By Jodie Wagner - Palm Beach Post Staff Writer
PALM BEACH GARDENS —
A letter distributed to Cabana Colony residents last week advising them of a change in mail-delivery procedures was sent in error, a U.S. Postal Service spokesperson said today.
Postal customers in the community of about 700 single-family homes were told that door-to-door mail delivery would be eliminated in favor of curbside delivery, and they would be required to provide and erect mailboxes at their own expense to be placed at the curb.
The boxes were to be installed on the right-hand side of the road in the carrier’s direction of travel, according to the letter.
A date was not specified when carriers no longer would deliver mail if customers did not comply with the change.
In a statement Wednesday, U.S. Postal Service spokeswoman Debbie Fetterly said that while the postal service might ask residents from time to time to move their mailboxes from the door to the curb, it is not a requirement to do so.
South Florida District Office personnel and the West Palm Beach Postmaster were unaware of the distribution of the letter to Cabana Colony residents, Fetterly said, so the request for those residents to move their mailboxes was not reviewed or approved for distribution.
“Cabana Colony residents do not have to move their mailboxes,” she said. “USPS apologizes for the mixed messaging.”
Residents who have additional concerns are asked to contact USPS Customer Relations Coordinator LuAnn Warner at 561-697-2145.

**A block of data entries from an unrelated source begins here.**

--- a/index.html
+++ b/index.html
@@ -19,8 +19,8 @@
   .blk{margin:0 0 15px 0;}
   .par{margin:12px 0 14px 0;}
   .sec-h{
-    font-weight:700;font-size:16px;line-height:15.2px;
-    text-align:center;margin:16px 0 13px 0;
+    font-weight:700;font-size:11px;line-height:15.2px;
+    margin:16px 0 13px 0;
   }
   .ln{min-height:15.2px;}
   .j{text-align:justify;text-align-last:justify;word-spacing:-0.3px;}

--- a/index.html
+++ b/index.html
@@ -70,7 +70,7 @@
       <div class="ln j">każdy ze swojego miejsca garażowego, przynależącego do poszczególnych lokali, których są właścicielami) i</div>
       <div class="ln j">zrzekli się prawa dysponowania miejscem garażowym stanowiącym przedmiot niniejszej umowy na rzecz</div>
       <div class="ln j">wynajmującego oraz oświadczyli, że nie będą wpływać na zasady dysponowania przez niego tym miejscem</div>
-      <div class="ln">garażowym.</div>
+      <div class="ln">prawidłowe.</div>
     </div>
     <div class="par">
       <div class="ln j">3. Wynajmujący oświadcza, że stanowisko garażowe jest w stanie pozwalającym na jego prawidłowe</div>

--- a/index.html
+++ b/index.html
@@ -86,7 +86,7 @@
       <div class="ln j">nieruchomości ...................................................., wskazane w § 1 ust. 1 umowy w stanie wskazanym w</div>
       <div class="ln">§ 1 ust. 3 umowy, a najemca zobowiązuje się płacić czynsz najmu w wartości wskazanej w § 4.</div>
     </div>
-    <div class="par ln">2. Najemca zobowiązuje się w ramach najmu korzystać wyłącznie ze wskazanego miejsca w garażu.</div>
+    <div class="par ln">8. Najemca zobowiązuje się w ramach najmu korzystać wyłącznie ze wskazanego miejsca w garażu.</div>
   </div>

Longtime Cabana Colony resident L.J. Parker, 71, an antique restorer and collector who owns two homes in the community, objected to the policy change and notified the media as well as the postal service of his concerns.
He has enjoyed door-to-door delivery for nearly 47 years and objected to the new policy for a variety of reasons, including cost and safety.

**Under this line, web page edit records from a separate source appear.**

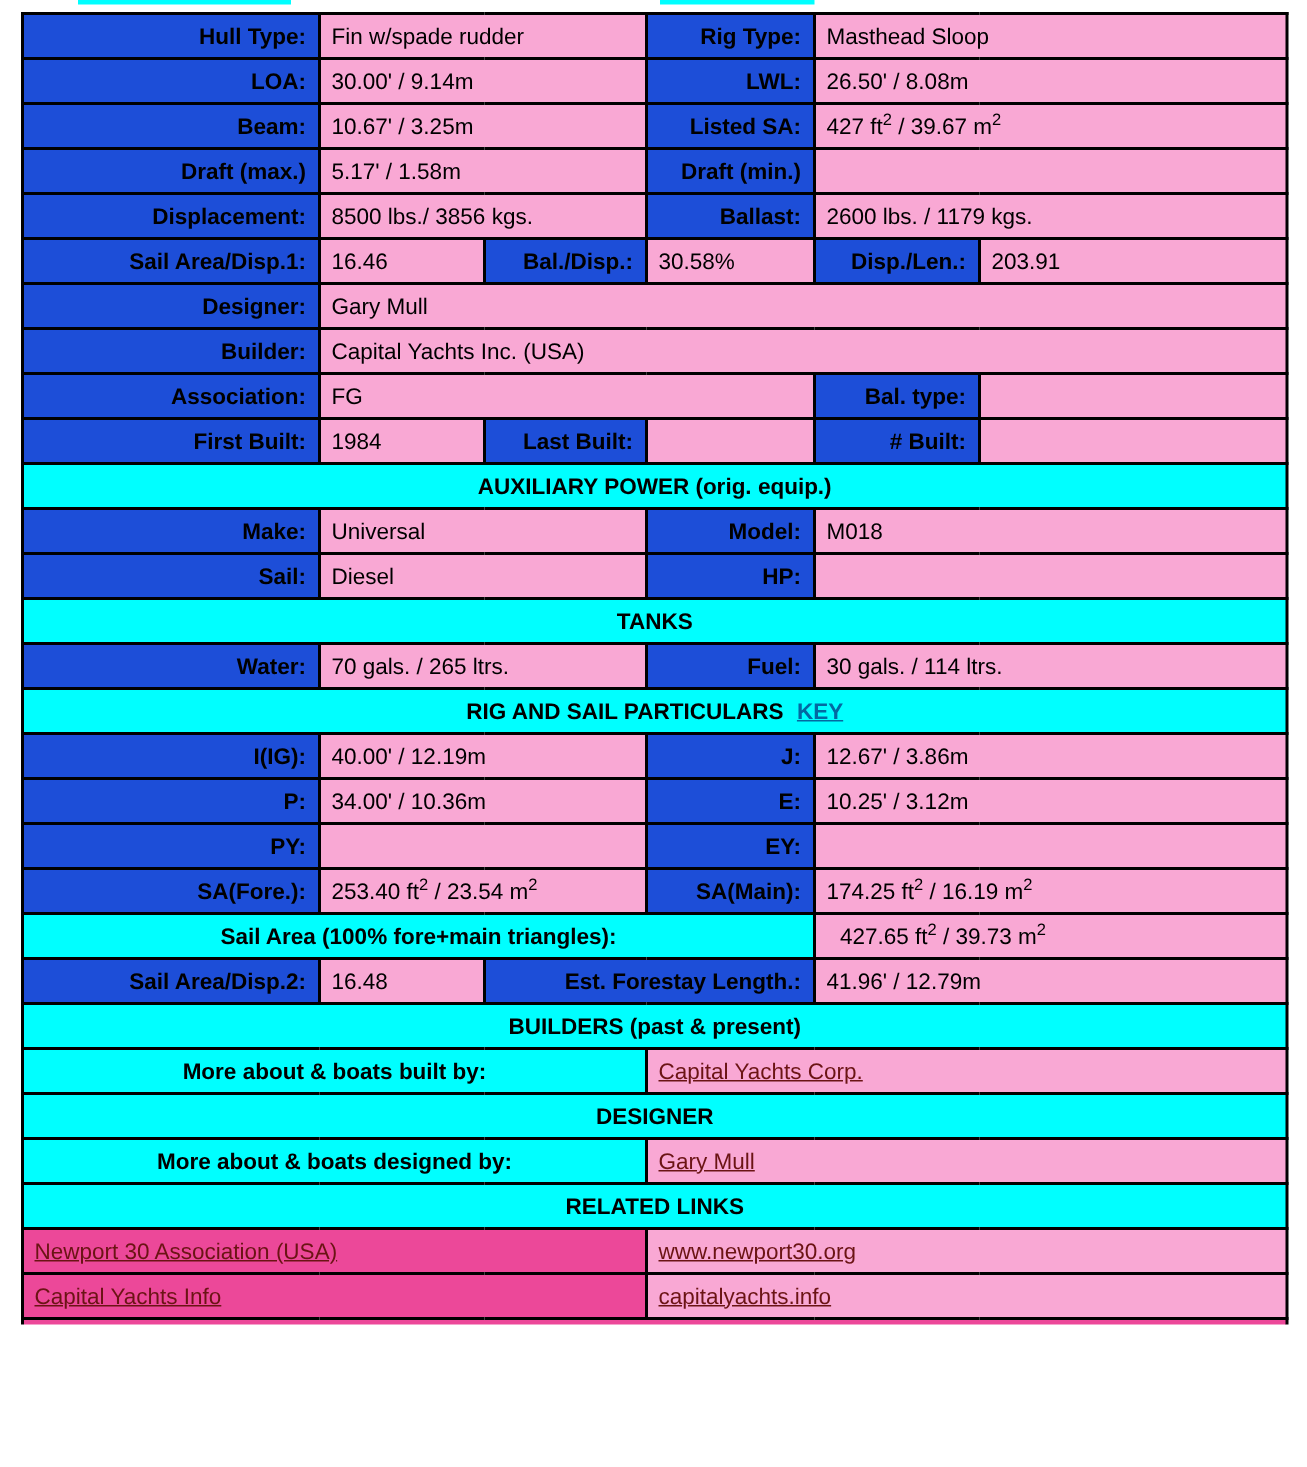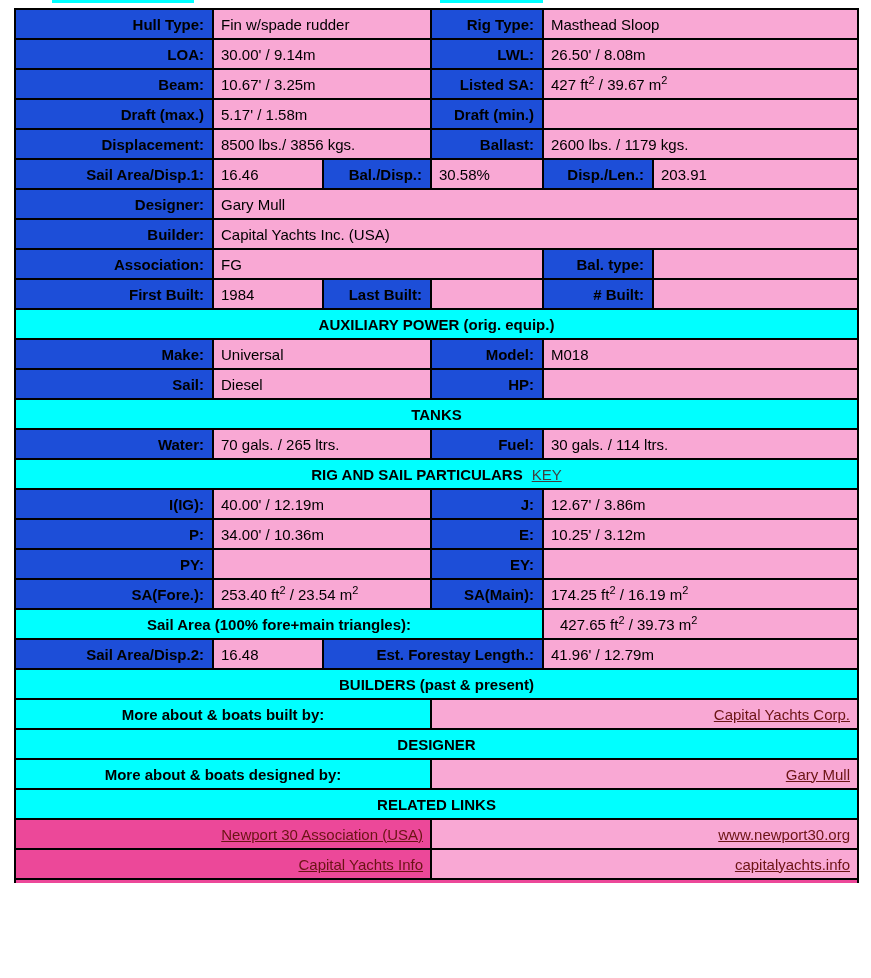--- a/index.html
+++ b/index.html
@@ -67,9 +67,9 @@
     cursor: pointer;
   }
   a.key-link {
-    color: #404040;
+    color: #0369a1;
     text-decoration: underline;
-    font-weight: normal;
+    font-weight: bold;
     margin-left: 9px;
     cursor: pointer;
   }

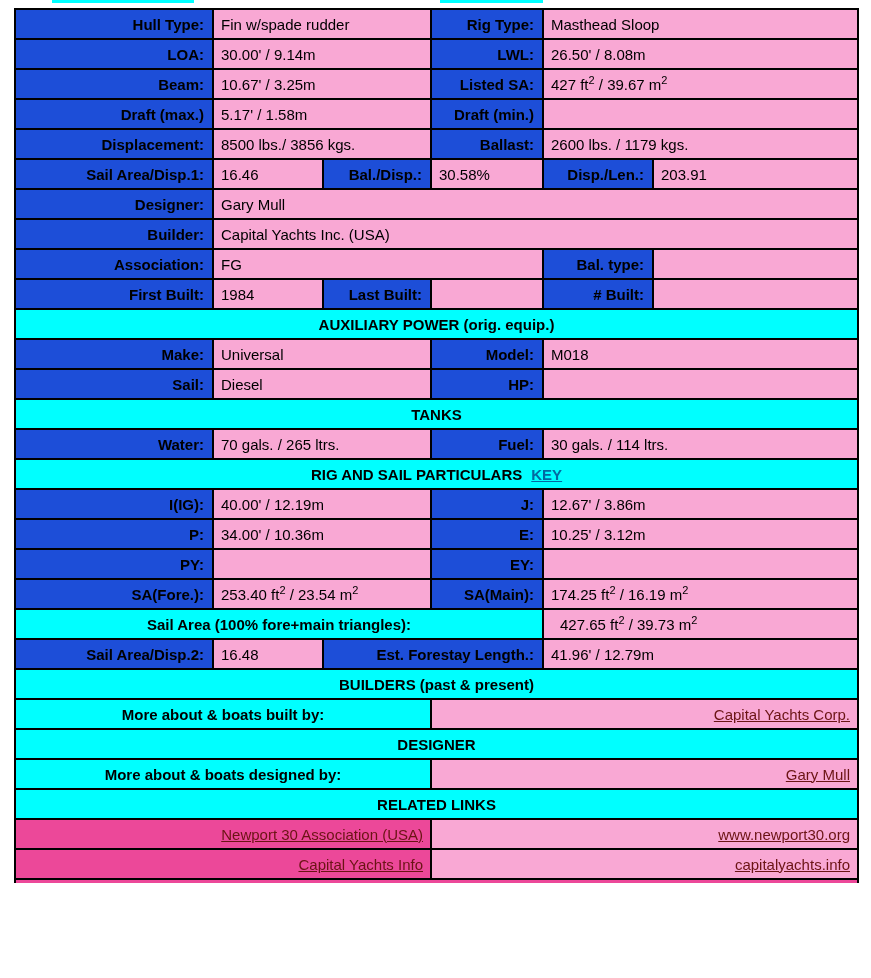--- a/index.html
+++ b/index.html
@@ -54,7 +54,7 @@
     text-align: center;
   }
   td.cyan { background: #ec4899; }
-  td.center { text-align: right; }
+  td.center { text-align: left; }
   td.pad-lg { padding-left: 16px; margin-top: 16px; }
   td.partial {
     height: 4px;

“Can you imagine driving down narrow streets everywhere with mailboxes along both sides of the streets?” he said. “I think there is a safety issue with the boxes near the road. Who has to pick up the expense of new boxes? How about home-bound people? How about people that have to hire someone to do the job?”
Parker was happy to hear that he would not be required to move the mailbox he installed himself in 1966.
“I would rather have at-the-door delivery for only one day a week than have a roadside mailbox,” he said.